Nesta altura do ano, somos bombardeados com programas televisivos que fazem resumos e releituras do ano que finda e se sondam os auspícios para o ano que vai começar. É uma época de balanços, esperanças e intenções. Sonhos que se descartam, ultrapassados ou derrotados. Outros que se iniciam e firmam os primeiros passos. É uma época estranha, quase mágica. Lembrei-me de Carlos Drummond de Andrade. Tinha um conjunto de poemas chamados, bem a propósito, Poemas de Dezembro. Pesa-se o ano que termina com os olhos nos voos que já se vislumbram.
Procuro uma alegria
uma mala vazia
do final de ano
e eis que tenho na mão
- flor do cotidiano -
é vôo de um pássaro
é uma canção.
(Dezembro de 1968)
Mas o Poeta também nos deixou uma belíssima Receita de Ano Novo. Para quê procurar afincadamente no mundo à nossa volta o que tem de começar dentro de nós?

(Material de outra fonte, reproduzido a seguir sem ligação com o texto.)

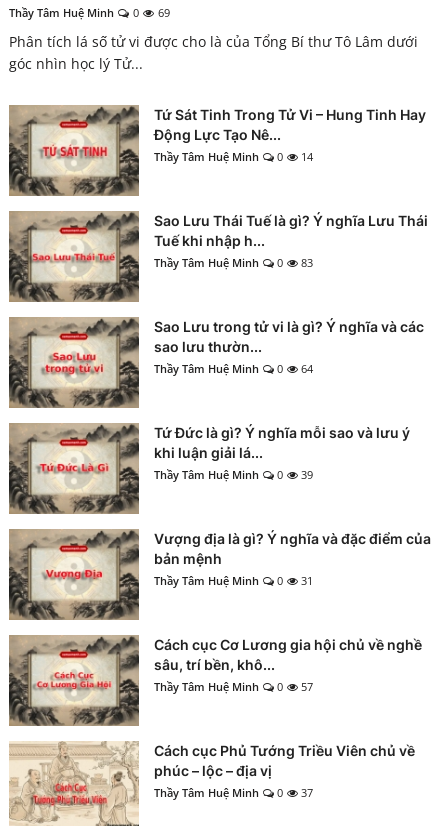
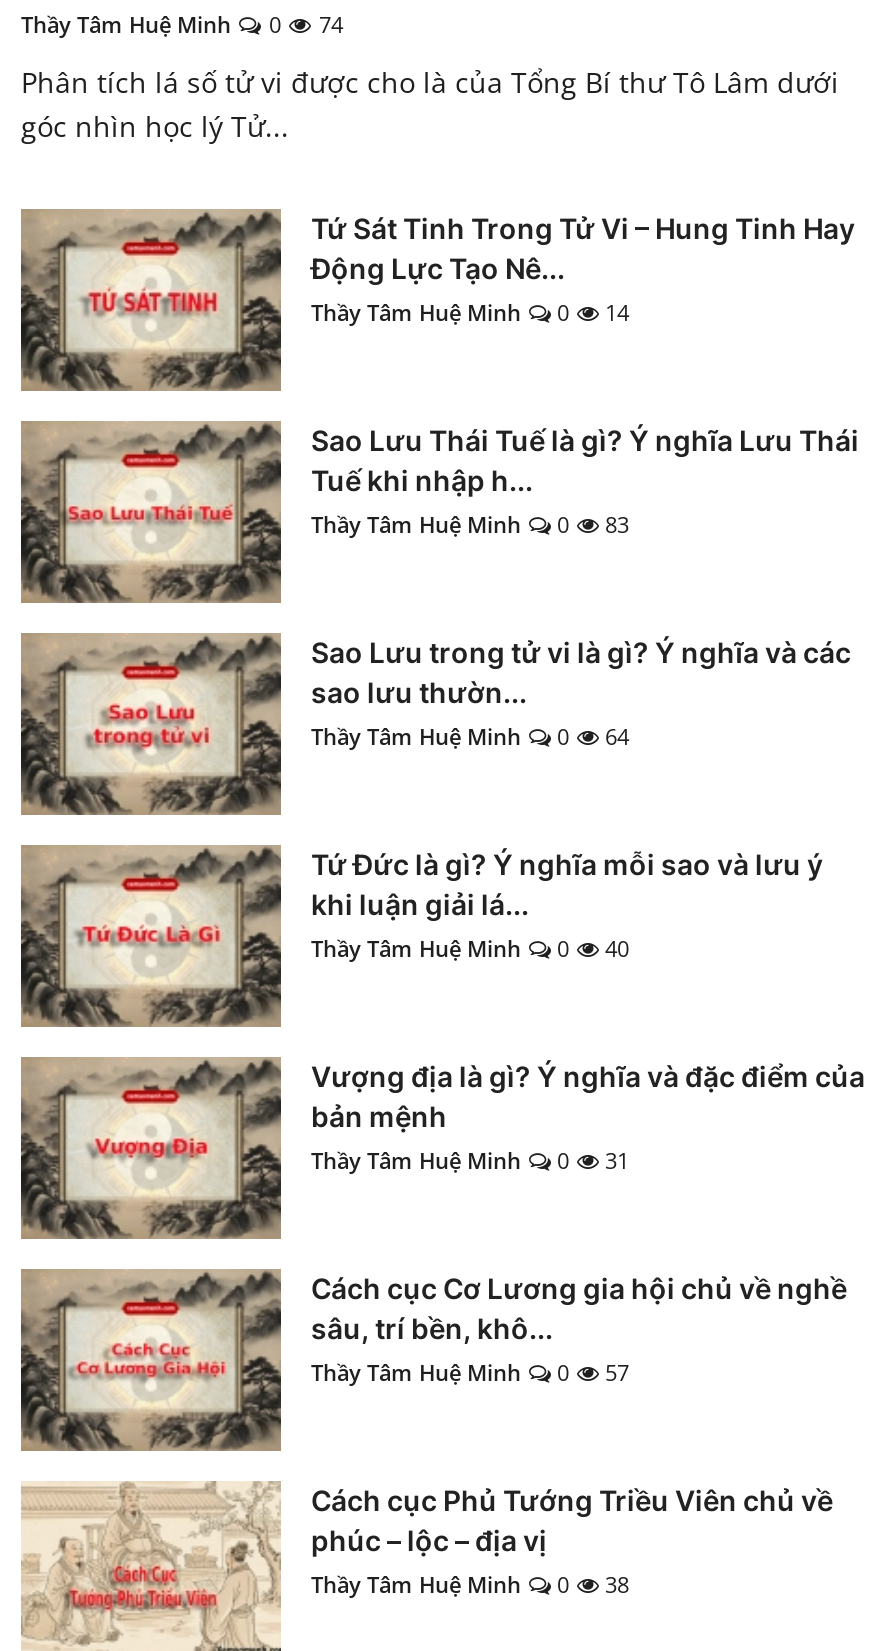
[9,5,170,20] Thầy Tâm Huệ Minh 0 69 -> [21,9,343,39] Thầy Tâm Huệ Minh 0 74
[154,467,313,482] Thầy Tâm Huệ Minh 0 39 -> [311,933,629,963] Thầy Tâm Huệ Minh 0 40
[154,785,313,800] Thầy Tâm Huệ Minh 0 37 -> [311,1569,629,1599] Thầy Tâm Huệ Minh 0 38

Para você ganhar belíssimo Ano Novo
cor de arco-íris, ou da cor da sua paz,
Ano Novo sem comparação como todo o tempo já vivido
(mal vivido ou talvez sem sentido)
para você ganhar um ano
não apenas pintado de novo, remendado às carreiras,
mas novo nas sementinhas do vir-a-ser,
novo até no coração das coisas menos percebidas
(a começar pelo seu interior)
novo espontâneo, que de tão perfeito nem se nota,
mas com ele se come, se passeia,
se ama, se compreende, se trabalha,
você não precisa beber champanha ou qualquer outra birita,
não precisa expedir nem receber mensagens
(planta recebe mensagens?
passa telegramas?).
Não precisa fazer lista de boas intenções
para arquivá-las na gaveta.
Não precisa chorar de arrependido
pelas besteiras consumadas
nem parvamente acreditar
que por decreto da esperança
a partir de janeiro as coisas mudem
e seja tudo claridade, recompensa,
justiça entre os homens e as nações,
liberdade com cheiro e gosto de pão matinal,
direitos respeitados, começando
pelo direito augusto de viver.
Para ganhar um ano-novo
que mereça este nome,
você, meu caro, tem de merecê-lo,
tem de fazê-lo de novo, eu sei que não é fácil,
mas tente, experimente, consciente.
É dentro de você que o Ano Novo
cochila e espera desde sempre.
Texto extraído do "Jornal do Brasil", Dezembro/1997.